The pandemic certainly helped in greater adoption of digital banking channels. At HSBC, however, digital evolution has been an ongoing endeavour. We have been at the forefront of the digital payments ecosystem as well as trade finance, pioneering the adoption of blockchain technology. While digitisation has led to a greater number of online frauds and cyber-attacks, we have been constantly testing our systems and capabilities against malware and cyber-attacks. We are investing in security systems and periodically upgrading our offerings to ensure our customers are secure against cyber-attacks and malware.
Which segments in India are you most excited about as a global bank? And what are you doing to grow in them?
We have three lines of business – global banking and markets, commercial banking and wealth and personal banking. Our growth imperatives for all the three lines of business are well articulated. As an international bank, our global network straddles key economic corridors. This means we are uniquely placed to support the needs of our clients and help bolster international trade.
One of the areas I’m most excited about is the emergence of sustainable financing and the growth in renewables. We believe businesses have a great opportunity to help address ecological concerns and areas like climate change need solid strategy, expertise and fast delivery. Globally, the HSBC Group is committing between $750 bn to $1 trn over the next nine years to help businesses reduce their carbon footprint. We will thus be keen to support Indian businesses in this journey.
With globalisation having come under a cloud, do you see the movement of capital being impacted?
The pandemic certainly had an impact on globalisation and international trade. It changed the contours of international trade as supply chains were severely disrupted. However, from a long-term perspective, I’m confident international trade will continue to thrive; we’re already seeing the first signs of revival. This will throw up new opportunities as well as challenges for different countries. But the undertying reasons for international trade, for movement of capital, and the larger need for an integrated global economy will certainly not diminish.
From an India standpoint, as the reforms of the last 18 months take hold and it makes a serious push for privatisation, I see India’s share of global trade in goods and services increasing materially over the next five to seven years. Similarly, international capital will play a key role in funding India’s ambitions to build infrastructure and manufacturing capacity.
HSBC is stepping up investments in Asia. What is the plan for India?

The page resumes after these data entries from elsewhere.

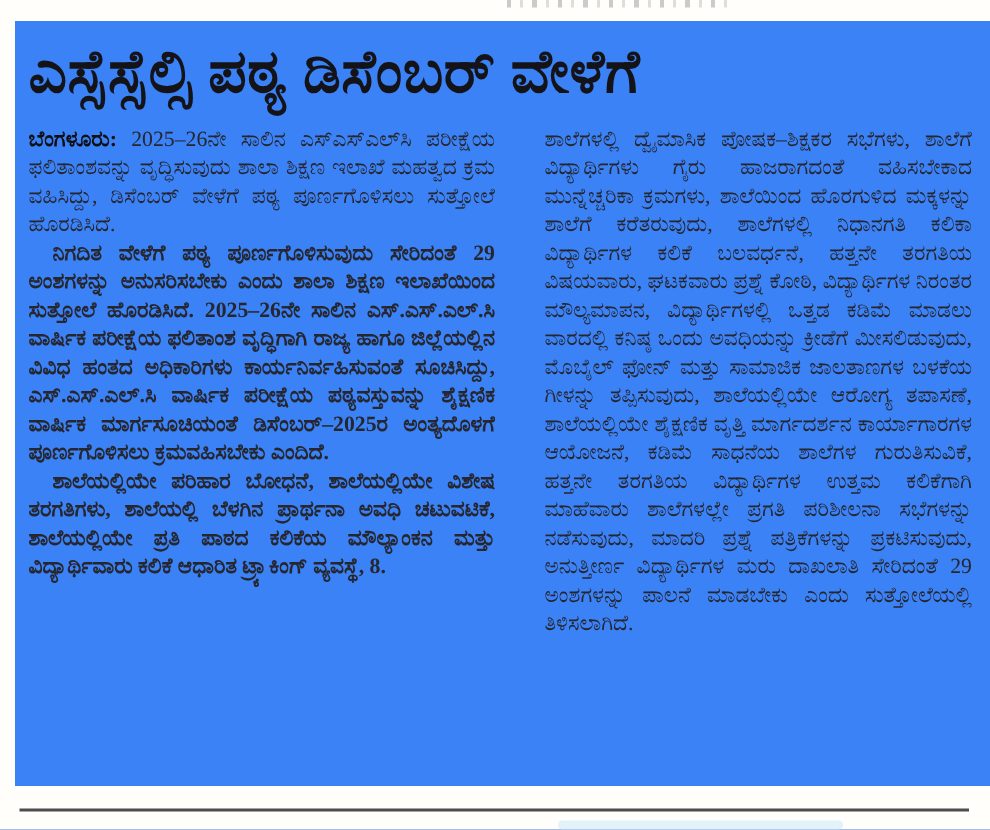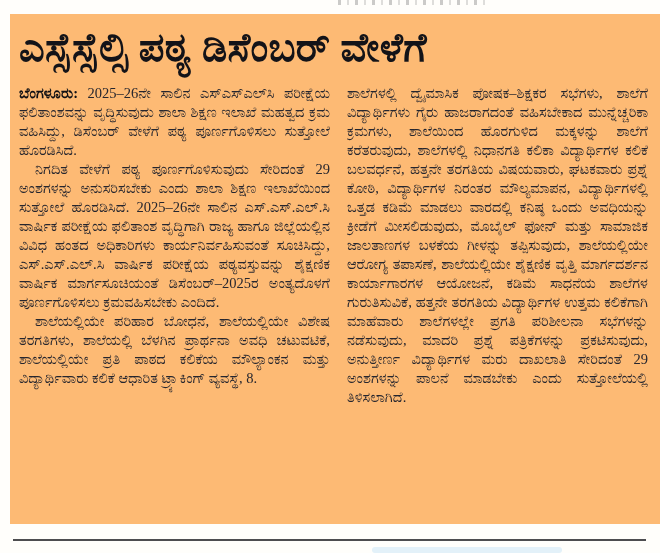"ಎಸ್ಸೆಸ್ಸೆಲ್ಸಿ ಪಠ್ಯ ಡಿಸೆಂಬರ್ ವೇಳೆಗೆ" .clip { background: #fdba74 -> #3b82f6 }
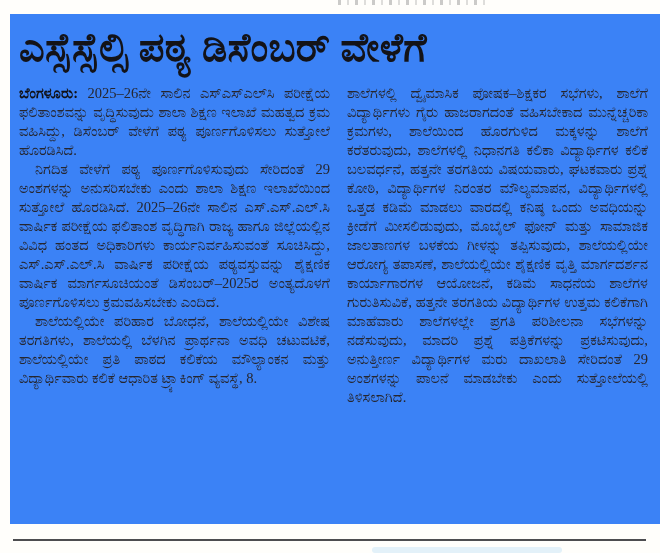"ಬೆಂಗಳೂರು: 2025–26ನೇ ಸಾಲಿನ ಎಸ್‌ಎಸ್‌ಎಲ್‌ಸಿ" .columns { gap: 17px -> 33px }
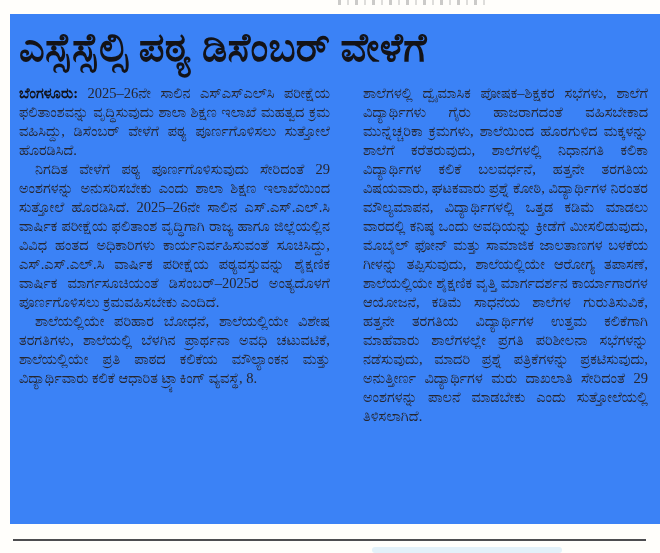"ನಿಗದಿತ ವೇಳೆಗೆ ಪಠ್ಯ ಪೂರ್ಣಗೊಳಿಸುವುದು" .col p.indent { font-weight: none -> bold }
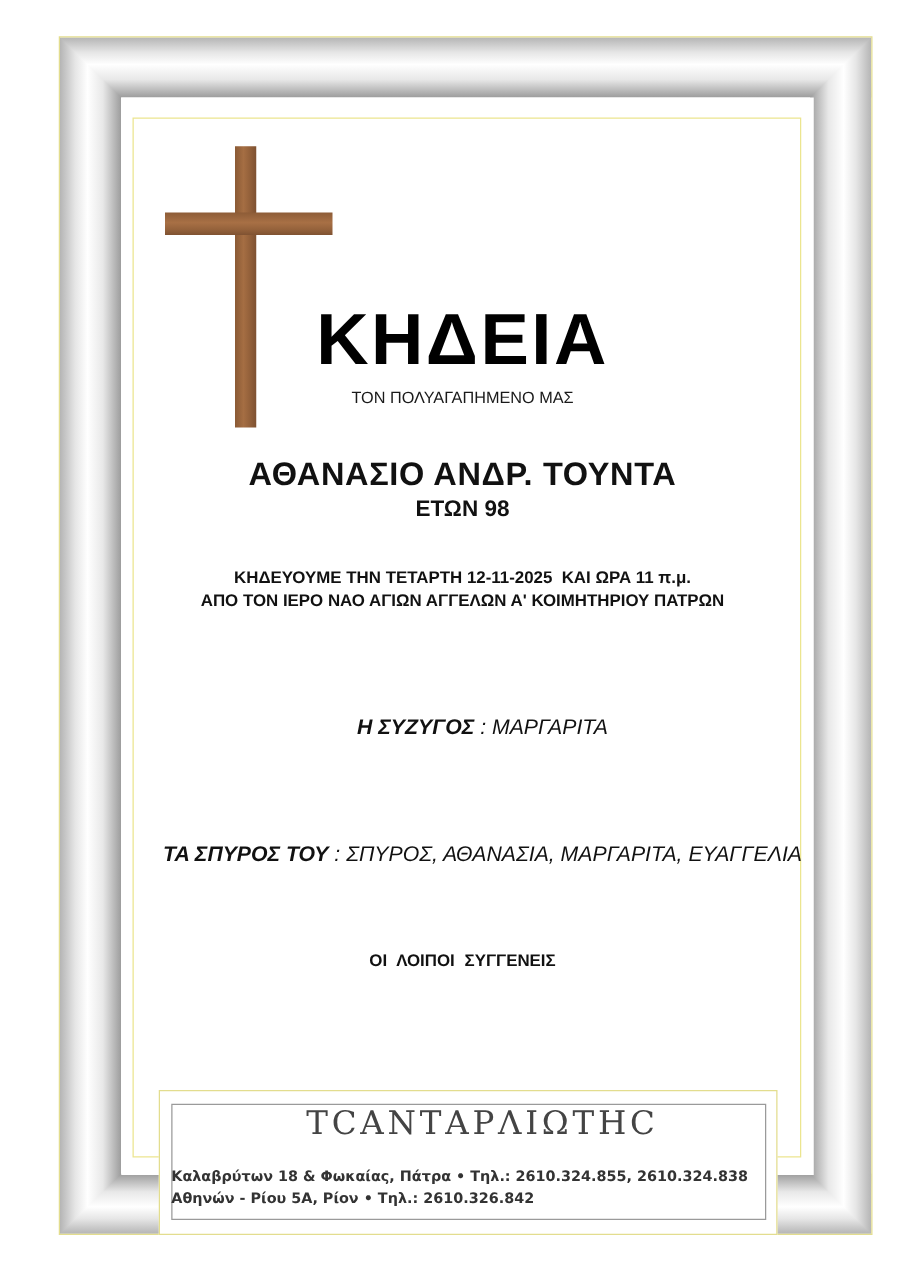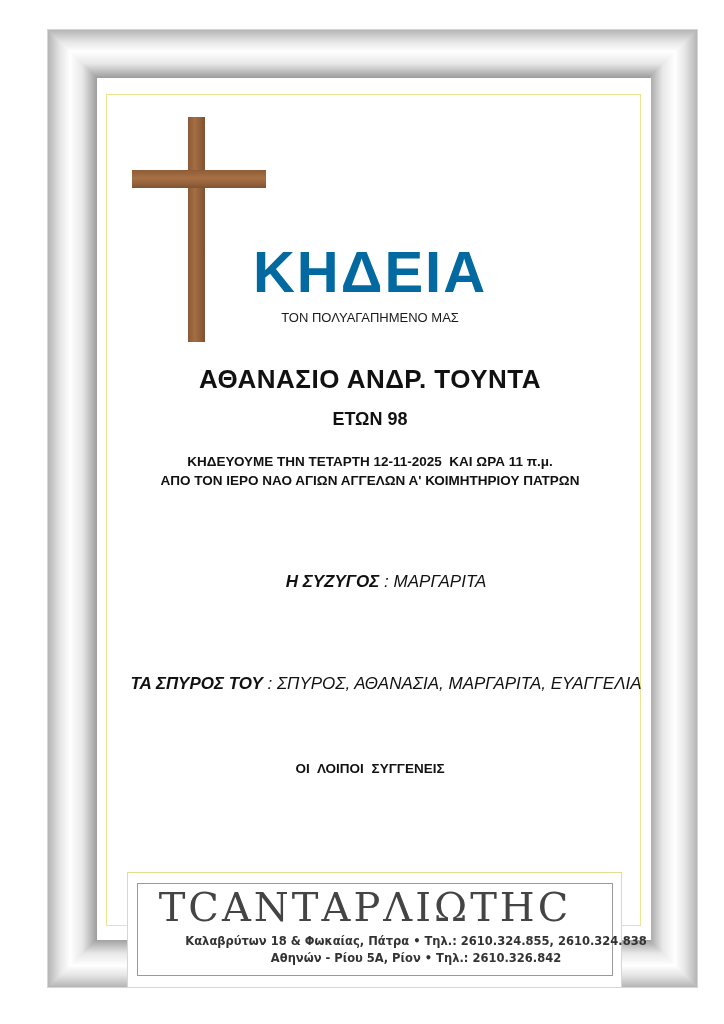"ΚΗΔΕΙΑ" .title { color: #0369a1 -> #000000 }
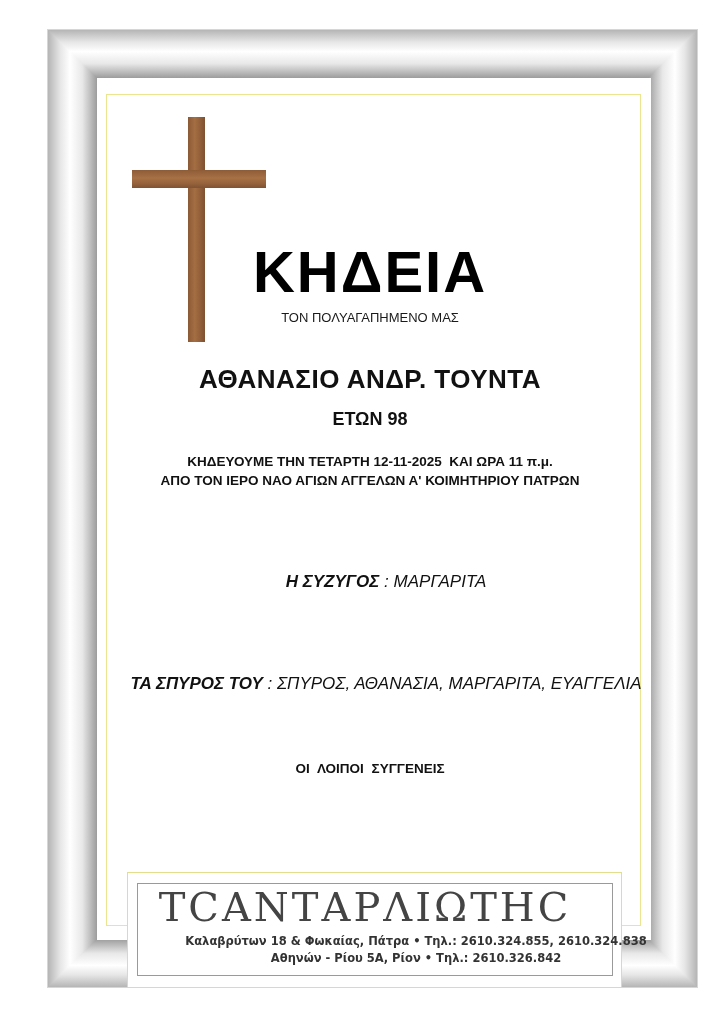"ΕΤΩΝ 98" .age { margin-top: 12px -> none }
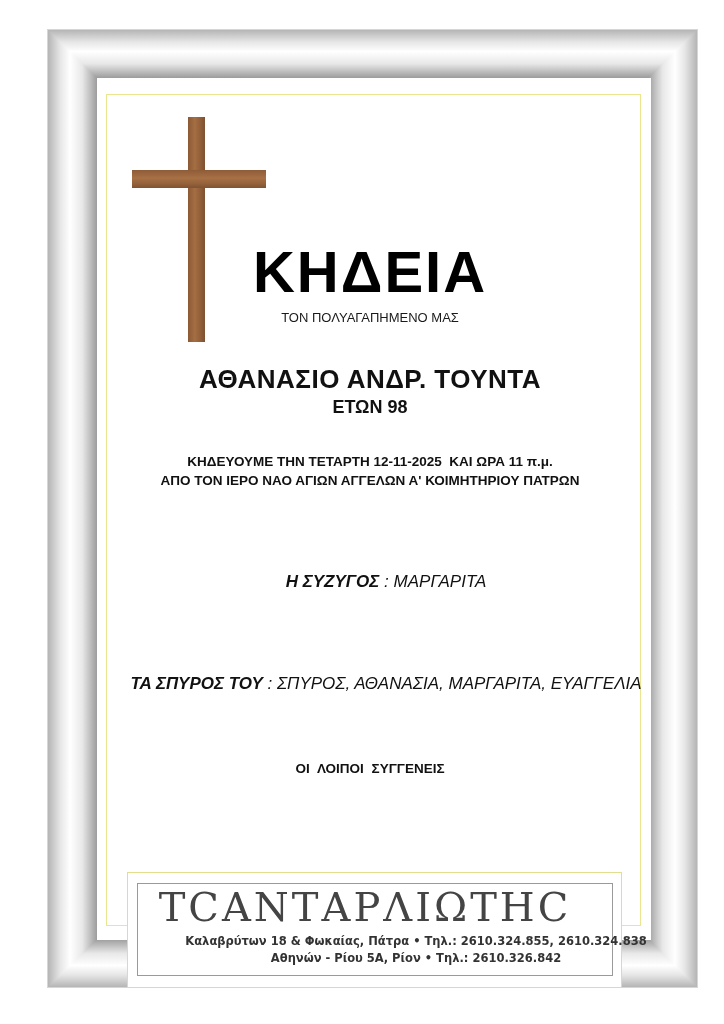"ΤϹΑΝΤΑΡΛΙΩΤΗϹ" .brand { font-size: 40px -> 26px; left: 127px -> 148px }
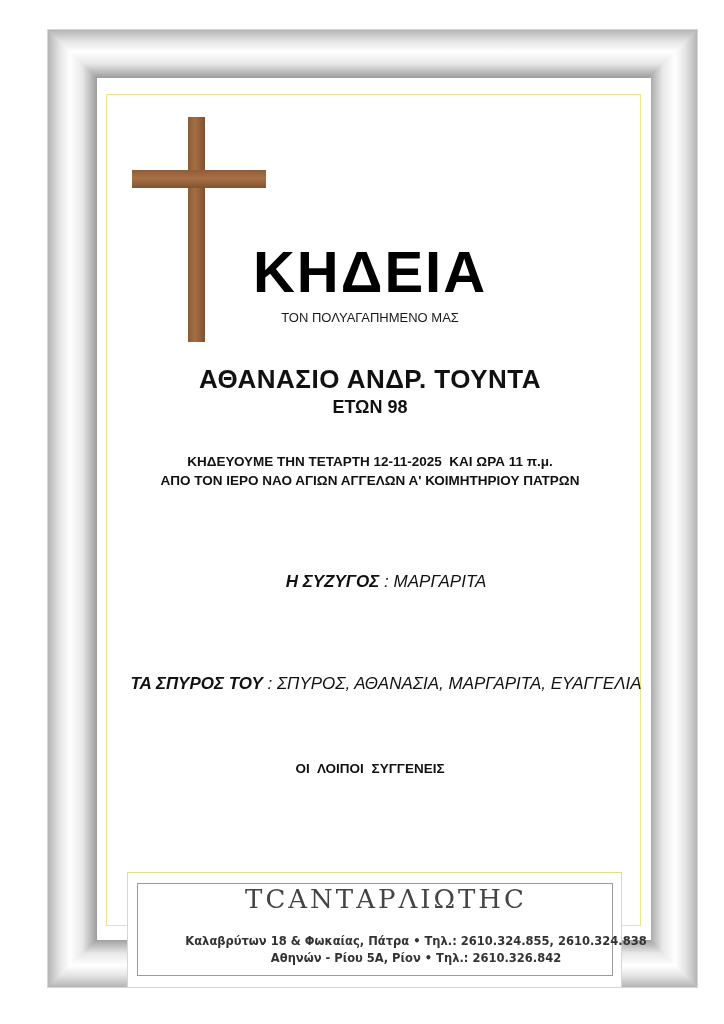"Καλαβρύτων 18 & Φωκαίας, Πάτρα" .addr { text-align: center -> none }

Asia has always been a core engine of growth for the Group. In its financial results announced recently, the Group has outlined investing around $6 bn over the next five years in its Asian operations, including India. India continues to be attractive from a long-term perspective, given its growth rate, demographics and overall digital framework. We believe it will continue to perform well and its international requirements, whether of capital or trade, will grow. We will keep investing in our capabilities to serve our international clients in India, as well as the overseas needs of our Indian customers. Our unique ability to connect across economic corridors is key to our growth ambitions, and makes us positive about our prospects in India.